Hennepin County is staring down the barrel of a budget crisis. County leaders are bracing for massive cuts to essential services while sounding the alarm for what could be the largest tax levy increase in county history. Employees are being asked to take unpaid furlough days. Critical safety-net programs are teetering on the edge as federal relief dollars dry up.
Amidst this financial emergency, County Attorney Mary Moriarty, with full approval from the County Board of Commissioners, found $150,000 to hire a public relations firm.
Wren Collective isn’t some neutral PR firm brought in to help navigate a crisis. It’s a firm of former public defenders with a clear ideological bent. Their mission? To “dramatically decrease the legal system’s footprint.” Their job? To help Moriarty combat “misinformation” and explain her policies to the public. She defends this expenditure as a necessary response to “coordinated national attacks” from groups like the Heritage Foundation and police unions.
This isn’t Moriarty’s first questionable financial decision. Last year, she received Board approval to hire a D.C. law firm to support her politically motivated prosecution of State Trooper Ryan Londregan, a case so legally flawed the highly paid outside counsel urged her to drop it. She did. But not before nearly $600,000 of public money was spent.
Now, with a federal civil rights investigation underway into her race-based charging directive, she’s focused on burnishing her brand.
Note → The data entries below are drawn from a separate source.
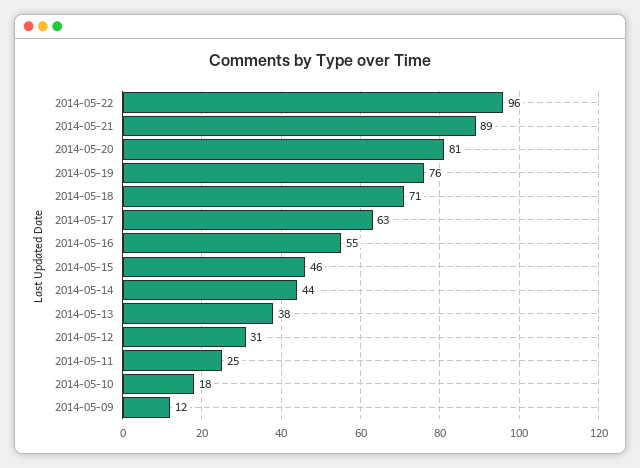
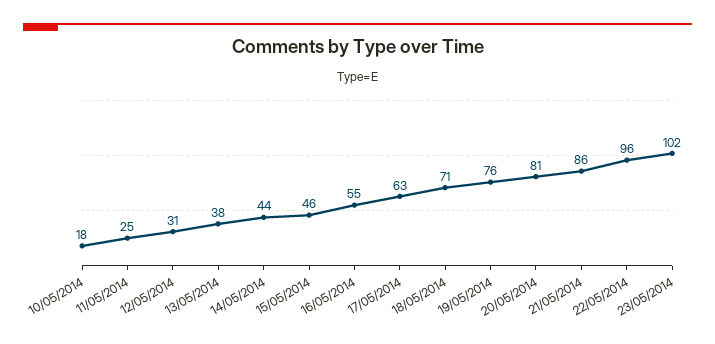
2014-05-21: 89 -> 86
2014-05-09: 12 -> none
23/05/2014: none -> 102

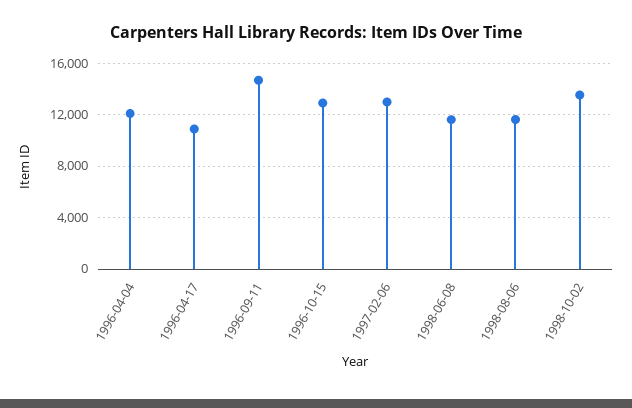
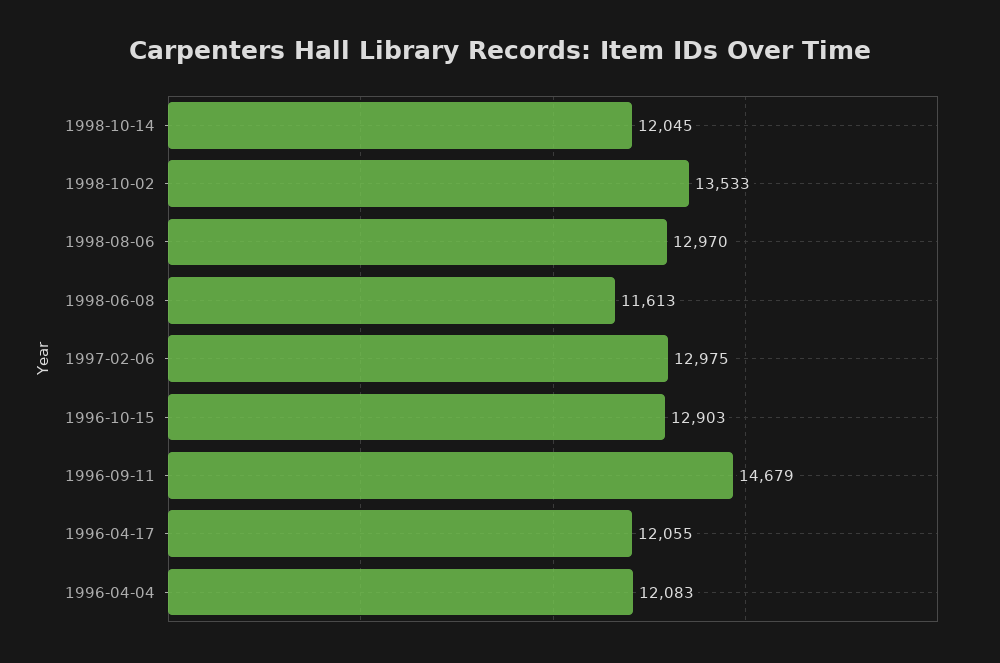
1996-04-17: 11000 -> 12055
1998-08-06: 11500 -> 12970
1998-10-14: none -> 12045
And despite her already very large budget, the Hennepin County Board is providing her with additional financial support to do so.
The Commissioners who approved this contract should be held to account. They chose to support this expenditure during a budget crisis that has both essential services and potential jobs on the chopping block. The public has every right to ask: Whose priorities are you serving?
Moriarty’s defenders say the PR contract represents less than a quarter of 1% of her $84 million budget. But that’s a deflection. In the middle of a budget emergency, every dollar matters, and six figures is being spent to protect her policies, not protect the public. Moriarty’s choice to invest in a PR firm to polish and package her progressive agenda feels like a betrayal of the public’s expectation that she focus on prosecution and public safety.
The public did not elect Mary Moriarty to be an influencer-in-chief. And the County Board was not elected to be her enablers. If Moriarty wants to fight misinformation, she can start by stepping out from behind the spin doctors. And if the commissioners want to regain public trust, they can start by refusing to bankroll vanity projects.
Brandi Bennett is a long time Minnesota resident who works in criminal justice. The opinions are her own and do not reflect those of her employer.